Inauguration officielle de la Maison Mosaïque : la maison de toutes les différences
Saint-Dié-des-Vosges, a inauguré le 26 octobre dernier sa maison d'accueil spécialisée (MAS) pour adultes handicapés et autistes, « Mosaïque » par le Président de l'association turbulence, Bertrand HESSE et du Directeur de la maison Antoine BRESSAND.. Tous deux entourée de plusieurs personnalités politiques, civiles, cet événement aura été fêté comme il se doit, douze mois après la pose de la première pierre sur le chantier, le 26 octobre 2011 comme le précisera le sous-préfet Christophe SALIN « afin de donner a nos concitoyens handicapés un lieu de vie et d'épanouissement ». Une maison pilote tellement exemplaire que la Nouvelle-Calédonie compte la reproduire à l'identique en 2013.
Une nouvelle structure dont la reflexion remonte a 2007, d'une capacité de 37 places dont les premiers résidents sont arrivés depuis une semaine, garantissant comme le confie Bertrand HESSE, la continuité d'accompagnement adapté au handicap des résidants adultes et à l'attente de leurs familles, dont les enfant seront désormais uniquement acceuillis à la Maison du XXIe siècle situé en plein centre ville, pour élaborer avec l'ensemble des familles, des personnels et des bénévoles, ce nouveau projet de MAS (Maison d'accueil spécialisée). « L'originalité de ces deux établissements réside dans les prises en charge adaptées aux pathologies des résidants, à la place primordiale accordée aux familles, à leur ouverture constante sur la cité (urbanité), au projet de création d'une unité d'enseignement au sein même de l'IME de la Maison du XXIe siècle », explique le directeur Antoine Bressand.
La maison de toutes les différences
Mosaïque est un établissement exemplaire et unique en France. Classée maison pilote par l'Agence régionale de santé, elle fait semble-t-il la synthèse de ce qui existe de mieux dans la démarche d'accompagnement. Outre la construction inscrite dans une volonté HQE (haute qualité environnementale), tous les éléments innovants sont présents dans une seule et même structure. « L'ensemble des particularités de chaque handicap sensoriel est intégré dans les moyens de communication et d'accessibilité par une gestion de l'ensemble du bâtiment par des techniques nouvelles en électronique, en automatisme et informatique. Quel que soit le type de handicap ou de déficience, nous avons voulu rendre la personne autonome dans la vie de tous les jours », insiste Antoine BRESSAND. Cette maison fait la fierté des entreprises retenues, principalement celles du bassin de Saint-Dié dont les savoir-faire répondaient à un cahier des charges exigeant. « Nous avons démontré qu'en Déodatie, il y a de la compétence et de la qualité », assure le directeur.

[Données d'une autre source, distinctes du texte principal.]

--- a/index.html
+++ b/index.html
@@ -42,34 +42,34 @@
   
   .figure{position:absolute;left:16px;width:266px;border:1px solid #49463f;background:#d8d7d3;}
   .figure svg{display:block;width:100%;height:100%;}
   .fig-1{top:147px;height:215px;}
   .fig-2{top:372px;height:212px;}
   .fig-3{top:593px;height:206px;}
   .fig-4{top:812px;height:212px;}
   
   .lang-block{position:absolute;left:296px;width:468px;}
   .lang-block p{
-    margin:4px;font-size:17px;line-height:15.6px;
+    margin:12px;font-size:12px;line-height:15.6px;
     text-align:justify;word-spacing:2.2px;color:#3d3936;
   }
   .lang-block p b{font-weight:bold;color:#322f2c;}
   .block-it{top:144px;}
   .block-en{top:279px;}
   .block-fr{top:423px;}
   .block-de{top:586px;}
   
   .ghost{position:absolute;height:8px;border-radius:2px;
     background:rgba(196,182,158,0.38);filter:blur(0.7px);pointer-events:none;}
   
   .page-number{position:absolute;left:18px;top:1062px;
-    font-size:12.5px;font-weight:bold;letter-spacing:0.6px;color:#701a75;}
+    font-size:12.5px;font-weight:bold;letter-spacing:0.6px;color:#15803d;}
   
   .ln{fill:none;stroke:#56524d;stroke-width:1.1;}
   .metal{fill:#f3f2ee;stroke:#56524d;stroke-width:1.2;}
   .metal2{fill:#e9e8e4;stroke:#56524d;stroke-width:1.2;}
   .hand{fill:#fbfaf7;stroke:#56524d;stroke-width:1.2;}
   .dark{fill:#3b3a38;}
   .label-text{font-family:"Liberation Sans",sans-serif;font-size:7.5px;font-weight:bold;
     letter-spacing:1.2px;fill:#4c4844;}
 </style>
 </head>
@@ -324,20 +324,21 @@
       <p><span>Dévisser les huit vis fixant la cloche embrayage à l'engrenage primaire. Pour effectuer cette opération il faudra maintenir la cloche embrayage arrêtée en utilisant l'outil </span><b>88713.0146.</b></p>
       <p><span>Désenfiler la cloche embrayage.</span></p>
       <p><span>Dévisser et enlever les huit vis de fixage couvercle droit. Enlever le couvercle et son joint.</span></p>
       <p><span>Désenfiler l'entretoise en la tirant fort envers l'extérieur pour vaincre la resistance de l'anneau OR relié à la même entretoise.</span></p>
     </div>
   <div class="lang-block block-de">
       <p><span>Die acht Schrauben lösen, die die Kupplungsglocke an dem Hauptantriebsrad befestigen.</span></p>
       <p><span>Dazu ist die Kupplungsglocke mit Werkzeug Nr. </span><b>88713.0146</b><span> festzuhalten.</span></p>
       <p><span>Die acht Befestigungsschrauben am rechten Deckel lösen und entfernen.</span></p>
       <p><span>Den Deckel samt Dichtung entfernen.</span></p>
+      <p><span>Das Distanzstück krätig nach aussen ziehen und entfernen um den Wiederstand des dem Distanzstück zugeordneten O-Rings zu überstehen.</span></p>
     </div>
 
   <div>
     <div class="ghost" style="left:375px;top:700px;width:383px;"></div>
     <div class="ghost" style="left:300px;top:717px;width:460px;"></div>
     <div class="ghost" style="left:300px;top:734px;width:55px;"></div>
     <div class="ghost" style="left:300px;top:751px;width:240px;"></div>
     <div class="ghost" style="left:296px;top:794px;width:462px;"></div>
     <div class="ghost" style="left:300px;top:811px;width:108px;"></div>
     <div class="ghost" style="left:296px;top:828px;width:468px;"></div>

Un investissement maîtrisé
« Nous n'avons pas choisi les matériels d'équipement sur catalogue, nous sommes allés chercher sur le terrain, des solutions techniques moins coûteuses et innovantes. Pour le mobilier par exemple, nous avons réalisé une économie de 300 000 à 400 000 € qui a été réinvestie dans les équipements d'accompagnement. On a fait mieux pour pas plus cher, notre budget d'investissement respecte les recommandations nationales de la CNSA pour le prix du m² construit pour une MAS. Il en est de même pour le coût à la place d'une MAS polyhandicapée », se réjouit Antoine BRESSAND. « C'est, dit-il, le résultat d'une réflexion très poussée et d'une implication de tous les jours dans le suivi du projet avec les entreprises, l'assistance d'un bon architecte et une bonne coordination entre le maître d'œuvre et le maître d'ouvrage ». Sans oublier les habitants du quartier de Saint-Roch et de la rue d'Ortimont qui se sont très vite sentis concernés. En 11 mois, 4 000 m² ont été construits et finis. Pour Antoine BRESSAND : « L'idée n'est pas de faire un modèle unique, mais qu'il soit reproductible au niveau national ». Déjà, La Nouvelle-Calédonie va le reproduire à l'identique en 2013. « Si vous avez un projet, téléphonez-moi », invite Antoine BRESSAND dont la formation d'économiste a compté dans la réussite de Mosaïque.